I've searched and read most of the results, but those are all about nulls or incorrect contents e.g. strings in numerics or trailing delimiters.

One thing I'm not sure I've done right is to do with the Length - I've kept them as they were for the Varchar fields i.e. the StartTime is a Time field with a Length of 5. Is this correct? *update*: it doesn't seem to make any difference if I remove the Length setting.

*Update*: Or, is it just a bad idea to use data types to specify a CSV, should I just make them all Varchar and then use a Modify stage?

*update*: Back to VarChar with a Transformer, couldn't get a Modify stage to recognize "StringToDate" function.

Posted: Thu Jul 29, 2010 3:23 pm
by ray.wurlod
Modify stage functions tend to be expressed as "from", for example date_from_string().

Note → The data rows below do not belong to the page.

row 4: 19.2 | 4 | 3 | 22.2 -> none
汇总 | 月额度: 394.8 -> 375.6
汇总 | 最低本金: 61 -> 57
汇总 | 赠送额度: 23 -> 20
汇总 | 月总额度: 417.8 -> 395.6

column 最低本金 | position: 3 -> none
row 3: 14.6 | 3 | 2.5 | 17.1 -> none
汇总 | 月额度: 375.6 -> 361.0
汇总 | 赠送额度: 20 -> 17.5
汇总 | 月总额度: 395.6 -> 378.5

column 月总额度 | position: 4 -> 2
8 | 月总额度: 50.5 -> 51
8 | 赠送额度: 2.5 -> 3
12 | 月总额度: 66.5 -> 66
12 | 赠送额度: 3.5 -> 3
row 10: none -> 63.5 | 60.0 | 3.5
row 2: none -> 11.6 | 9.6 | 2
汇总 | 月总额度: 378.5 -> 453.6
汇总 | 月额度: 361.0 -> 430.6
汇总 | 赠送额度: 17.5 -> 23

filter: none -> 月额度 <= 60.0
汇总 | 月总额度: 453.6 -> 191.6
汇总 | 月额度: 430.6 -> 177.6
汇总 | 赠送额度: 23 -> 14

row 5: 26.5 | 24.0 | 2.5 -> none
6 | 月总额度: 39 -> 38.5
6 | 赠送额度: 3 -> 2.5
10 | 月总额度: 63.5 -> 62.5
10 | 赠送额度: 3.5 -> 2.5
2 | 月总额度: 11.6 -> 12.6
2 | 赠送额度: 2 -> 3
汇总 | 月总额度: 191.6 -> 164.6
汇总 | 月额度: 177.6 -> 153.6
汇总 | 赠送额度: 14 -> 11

I'm surprised about %hh:%nn not working against 23:00. This might be a bug in the Sequential File stage parser. Are you able to modify the source data so that the time has seconds (23:00:00) as a test?

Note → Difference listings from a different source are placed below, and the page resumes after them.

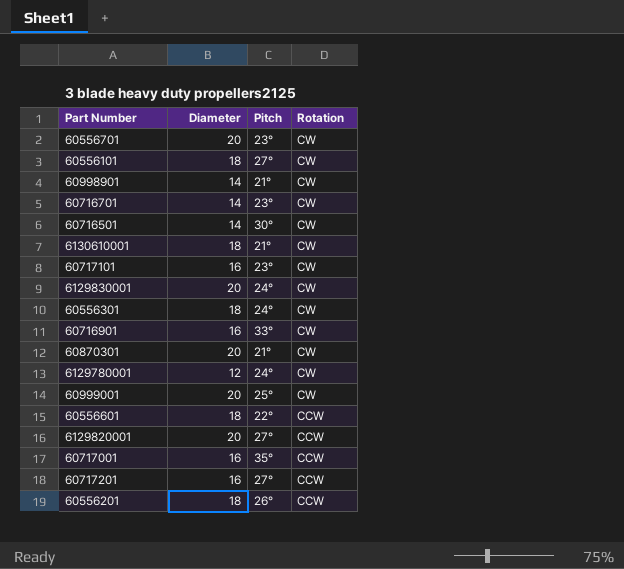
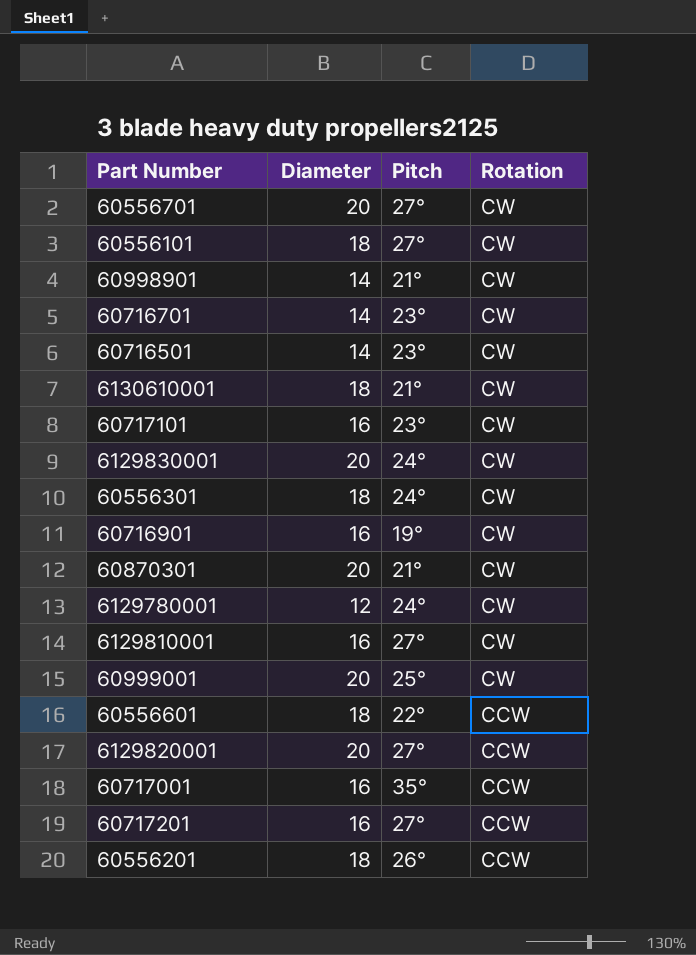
60556701 | Pitch: 23° -> 27°
60716501 | Pitch: 30° -> 23°
60716901 | Pitch: 33° -> 19°
row 6129810001: none -> 16 | 27° | CW

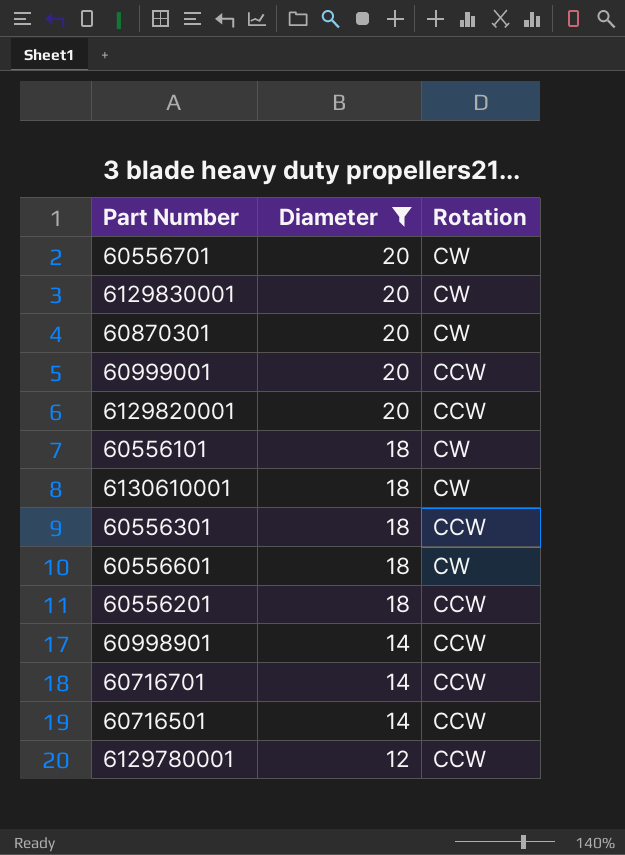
filter: none -> Diameter != 16
row order: Rotation descending -> Diameter descending
column Pitch | position: 3 -> none
60999001 | Rotation: CW -> CCW
60556301 | Rotation: CW -> CCW
60556601 | Rotation: CCW -> CW
60998901 | Rotation: CW -> CCW
60716701 | Rotation: CW -> CCW
60716501 | Rotation: CW -> CCW
6129780001 | Rotation: CW -> CCW

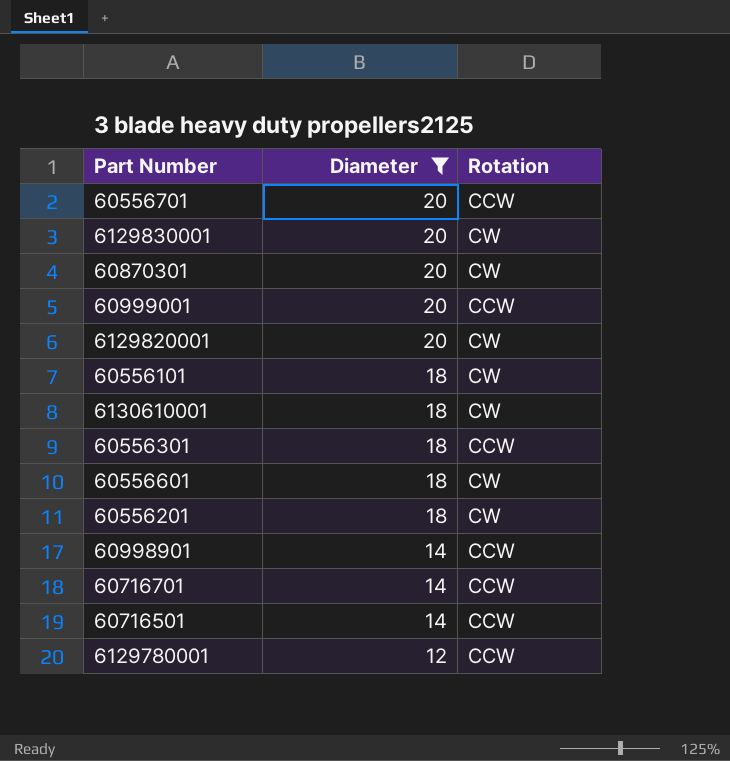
60556701 | Rotation: CW -> CCW
6129820001 | Rotation: CCW -> CW
60556201 | Rotation: CCW -> CW

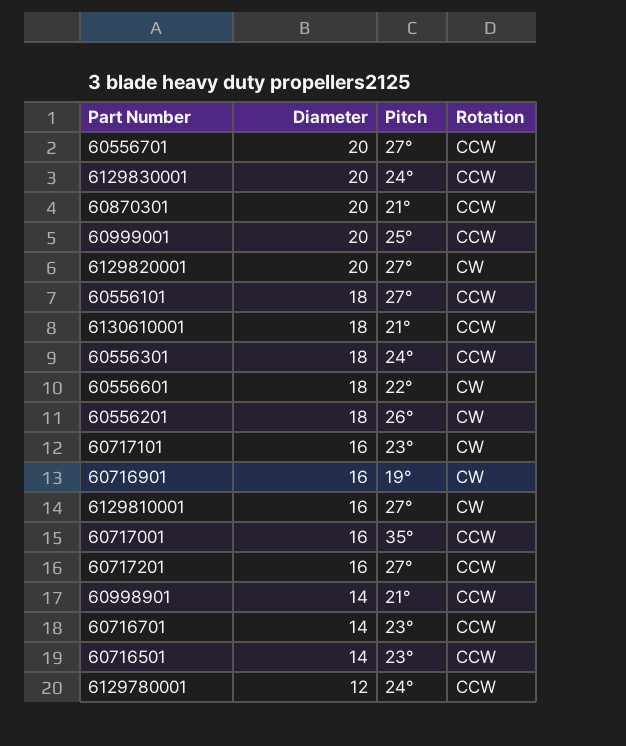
filter: Diameter != 16 -> none
column Pitch | position: none -> 3
6129830001 | Rotation: CW -> CCW
60870301 | Rotation: CW -> CCW
60556101 | Rotation: CW -> CCW
6130610001 | Rotation: CW -> CCW

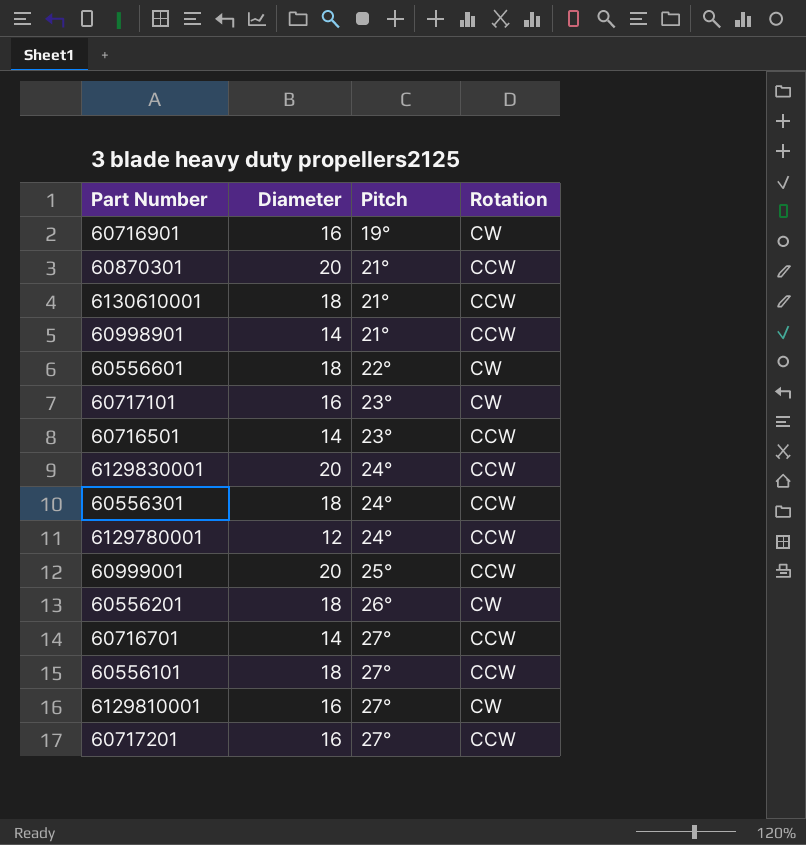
row order: Diameter descending -> Pitch ascending
row 60556701: 20 | 27° | CCW -> none
row 6129820001: 20 | 27° | CW -> none
row 60717001: 16 | 35° | CCW -> none
60716701 | Pitch: 23° -> 27°

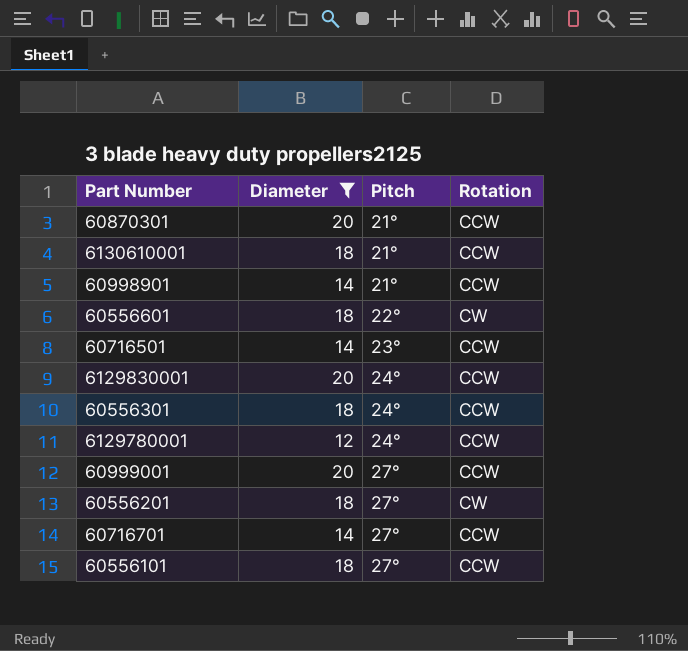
filter: none -> Diameter != 16
60999001 | Pitch: 25° -> 27°
60556201 | Pitch: 26° -> 27°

Posted: Thu Jul 29, 2010 7:20 pm
by kris007
I had trouble reading the data with datatype set to Time and format set to %hh:%nn as well. However, when I changed the data to 23:00:00 I was able to read the record successfully. As Ray pointed out, could be a bug.

Posted: Fri Jul 30, 2010 2:28 am
by PhilHibbs
ray.wurlod wrote:I'm surprised about %hh:%nn not working against 23:00. This might be a bug in the Sequential File stage parser. Are you able to modify the source data so that the time has seconds (23:00:00) as a test?
Yes, that works.

Posted: Fri Jul 30, 2010 6:19 am
by PhilHibbs
ray.wurlod wrote:Modify stage functions tend to be expressed as "from", for example date_from_string().
Oh yes, I see, it has its own set of functions.

Posted: Tue Aug 03, 2010 10:22 am
by PhilHibbs
ray.wurlod wrote:I'm surprised about %hh:%nn not working against 23:00. This might be a bug in the Sequential File stage parser.
It's not just the SF parser - '%hh:%nn' doesn't work in a Transformer either. However, there you have the luxury of being able to write StringToTime( in.field : ':00', '%hh:%nn:%ss ) whereas you can't do that in a Sequential File format. So if your input format is immutable at '23:00' then you have to define the SF field as Char or VarChar and then use a Modify or Transformer to convert it. Sub-optimal, IMHO.

Posted: Tue Aug 03, 2010 3:44 pm
by ray.wurlod
Curiously, possibly not the case.

:idea: One of the tuning tips mentioned at IOD 2009 is to read with a Sequential File stage (sequentially) and parse with a Transformer or Column Import stage (in parallel) - this combination often runs faster than parsing in the Sequential File stage.